» **TASK PROMPT**:
Print the lines below word for word, beginning with the first and ending with the line that holds "国庫補助金 | 横須賀市: 1 -> 0", and skip every picture.

[SUPPLIED ENTRIES Boundary: Start]

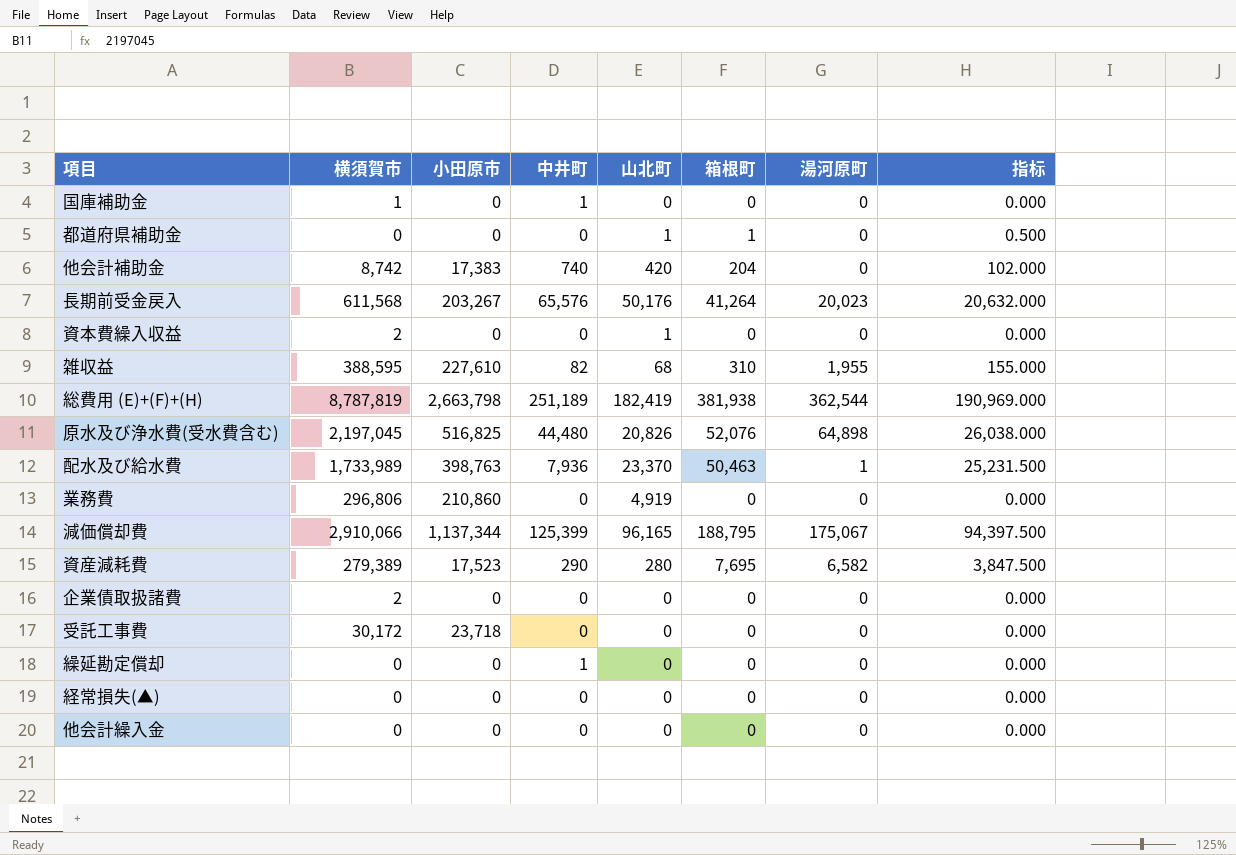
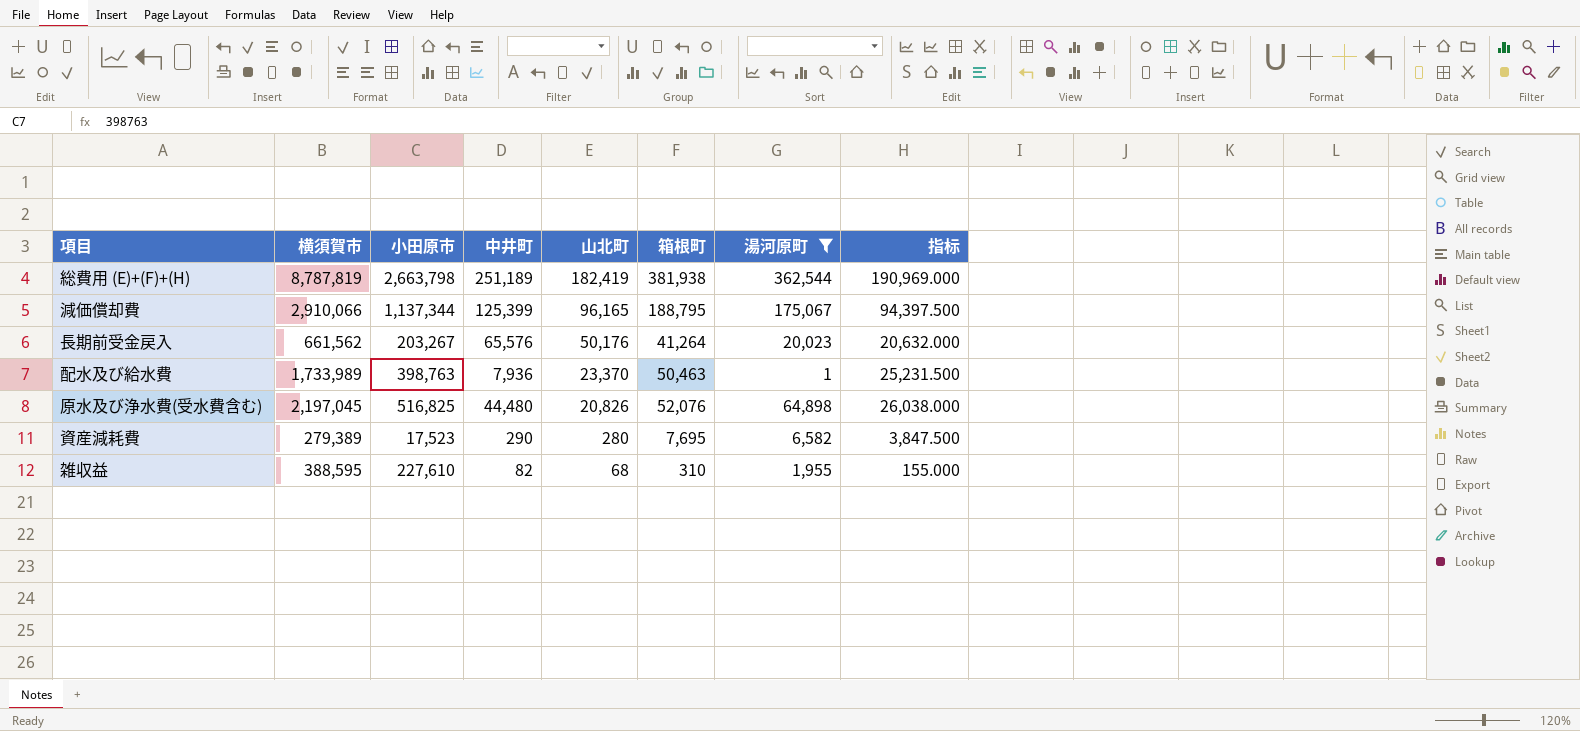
filter: none -> 湯河原町 != 0
row order: none -> 山北町 descending
長期前受金戻入 | 横須賀市: 611,568 -> 661,562

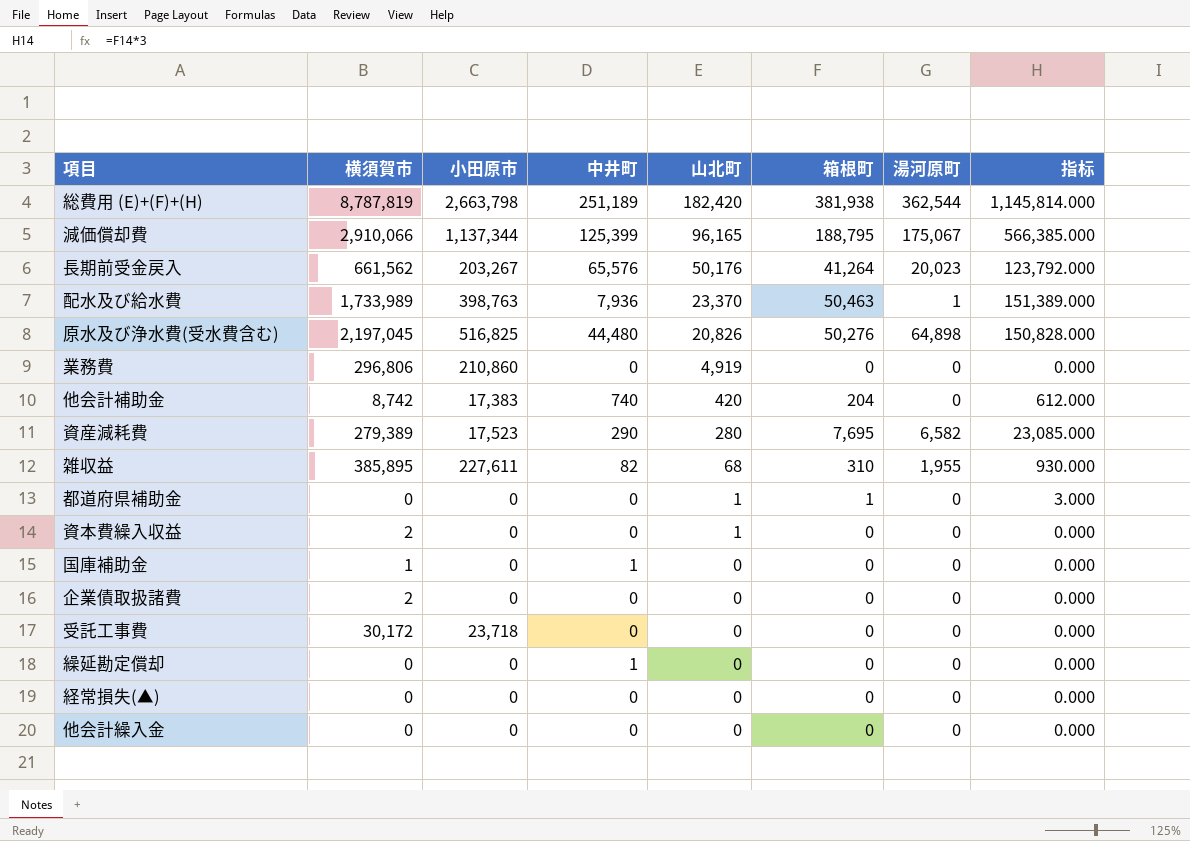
filter: 湯河原町 != 0 -> none
column 指标 | formula: [箱根町] * 0.5 -> [箱根町] * 3
総費用 (E)+(F)+(H) | 山北町: 182,419 -> 182,420
原水及び浄水費(受水費含む) | 箱根町: 52,076 -> 50,276
雑収益 | 横須賀市: 388,595 -> 385,895
雑収益 | 小田原市: 227,610 -> 227,611

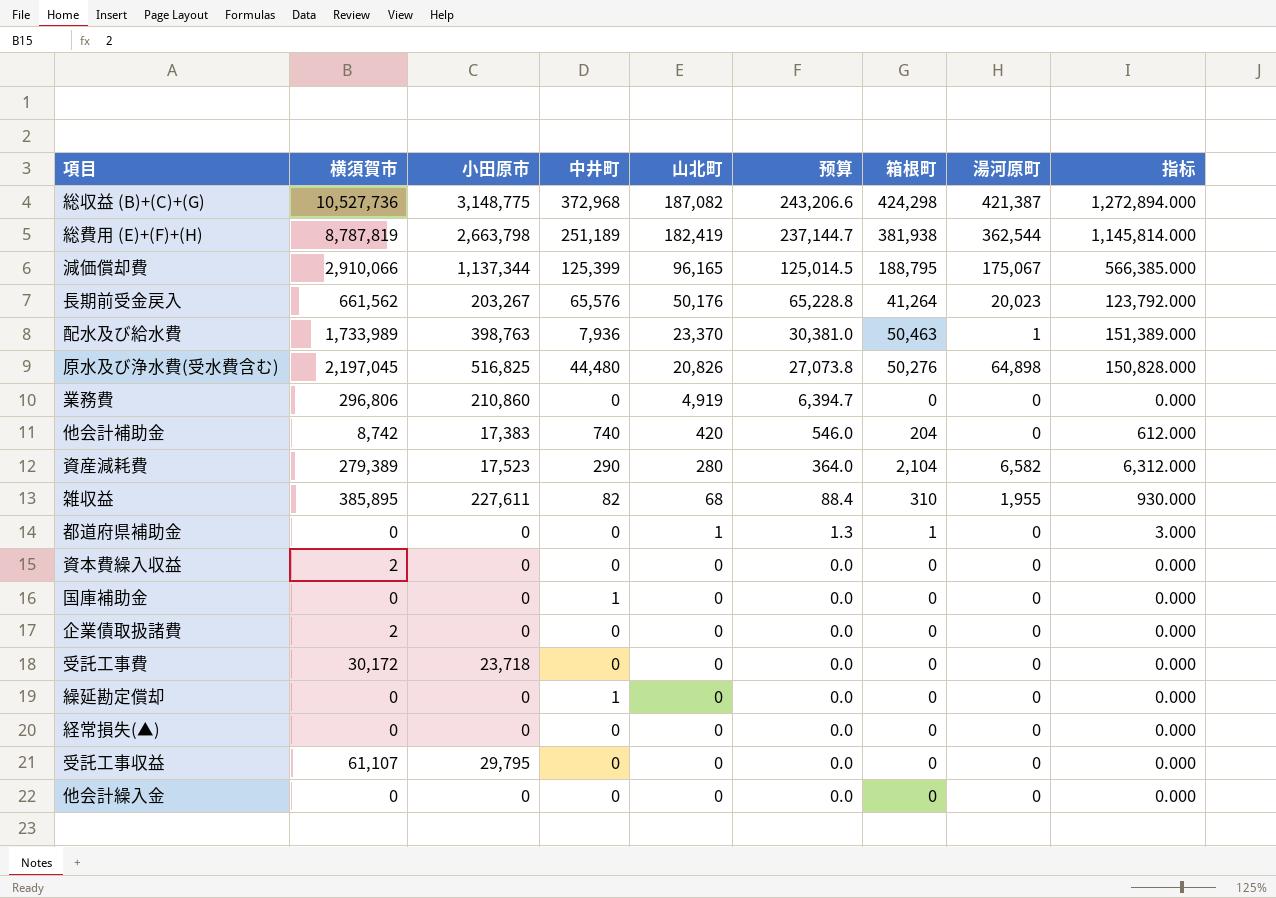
column 预算 | formula: none -> [山北町] * 1.3
row 総収益 (B)+(C)+(G): none -> 10,527,736 | 3,148,775 | 372,968 | 187,082 | 243,206.6 | 424,298 | 421,387 | 1,272,894.000
総費用 (E)+(F)+(H) | 山北町: 182,420 -> 182,419
資産減耗費 | 箱根町: 7,695 -> 2,104
資産減耗費 | 指标: 23,085.000 -> 6,312.000
資本費繰入収益 | 山北町: 1 -> 0
国庫補助金 | 横須賀市: 1 -> 0
row 受託工事収益: none -> 61,107 | 29,795 | 0 | 0 | 0.0 | 0 | 0 | 0.000

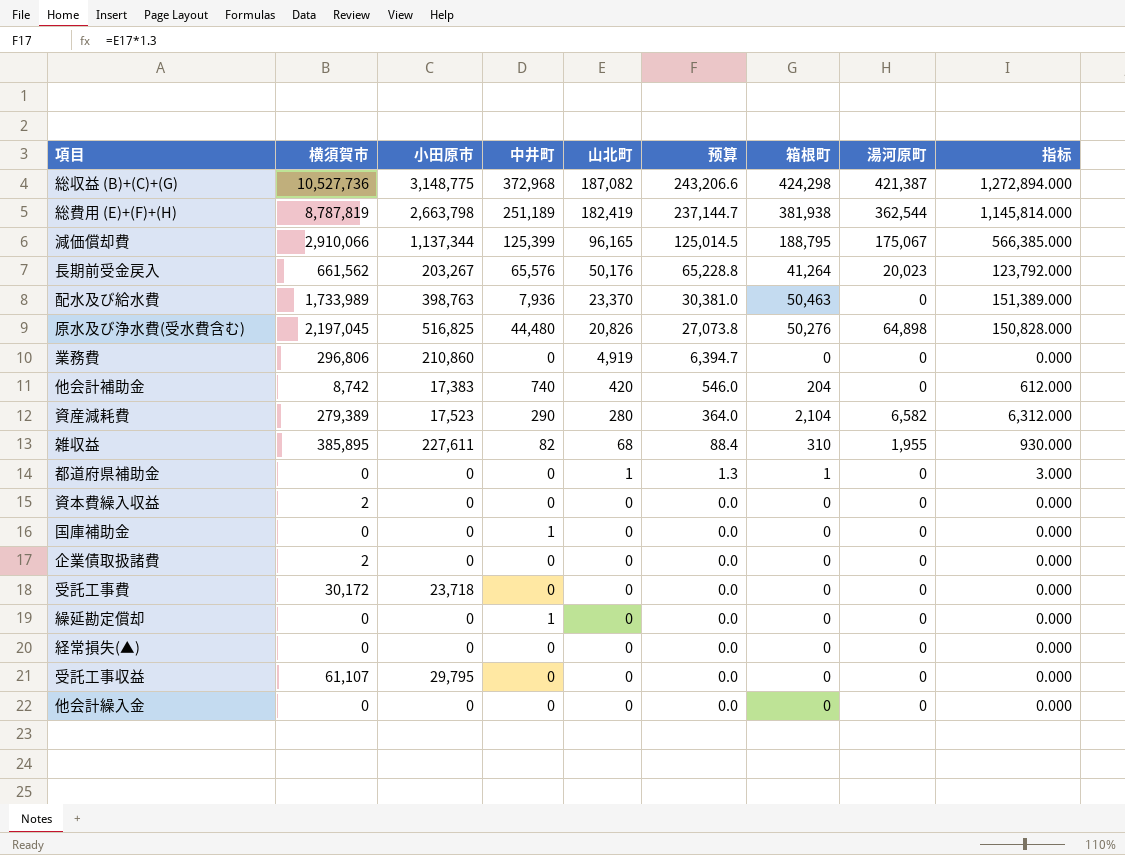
配水及び給水費 | 湯河原町: 1 -> 0

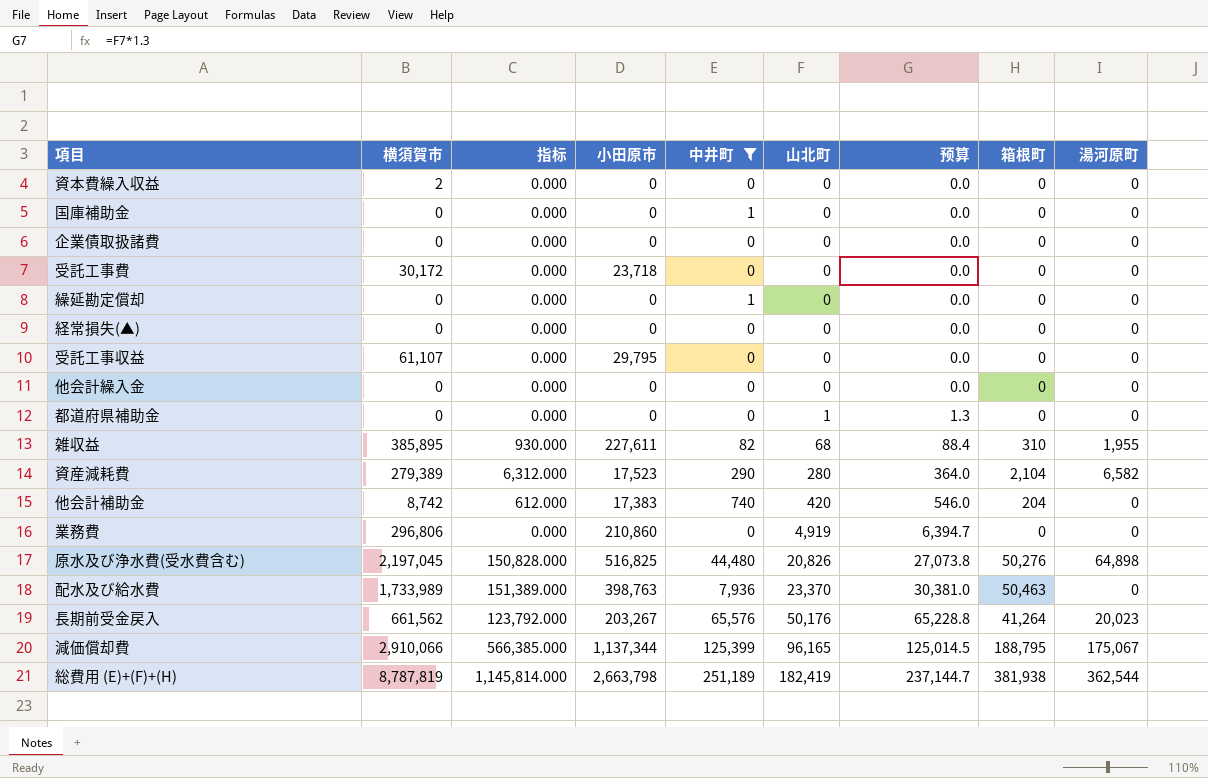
filter: none -> 中井町 != 372,968
row order: 山北町 descending -> 山北町 ascending
column 指标 | position: 9 -> 3
企業債取扱諸費 | 横須賀市: 2 -> 0
都道府県補助金 | 指标: 3.000 -> 0.000
都道府県補助金 | 箱根町: 1 -> 0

[SUPPLIED ENTRIES Boundary: End]

» **WRITTEN ANSWER**:
filter: none -> 湯河原町 != 0
row order: none -> 山北町 descending
長期前受金戻入 | 横須賀市: 611,568 -> 661,562

filter: 湯河原町 != 0 -> none
column 指标 | formula: [箱根町] * 0.5 -> [箱根町] * 3
総費用 (E)+(F)+(H) | 山北町: 182,419 -> 182,420
原水及び浄水費(受水費含む) | 箱根町: 52,076 -> 50,276
雑収益 | 横須賀市: 388,595 -> 385,895
雑収益 | 小田原市: 227,610 -> 227,611

column 预算 | formula: none -> [山北町] * 1.3
row 総収益 (B)+(C)+(G): none -> 10,527,736 | 3,148,775 | 372,968 | 187,082 | 243,206.6 | 424,298 | 421,387 | 1,272,894.000
総費用 (E)+(F)+(H) | 山北町: 182,420 -> 182,419
資産減耗費 | 箱根町: 7,695 -> 2,104
資産減耗費 | 指标: 23,085.000 -> 6,312.000
資本費繰入収益 | 山北町: 1 -> 0
国庫補助金 | 横須賀市: 1 -> 0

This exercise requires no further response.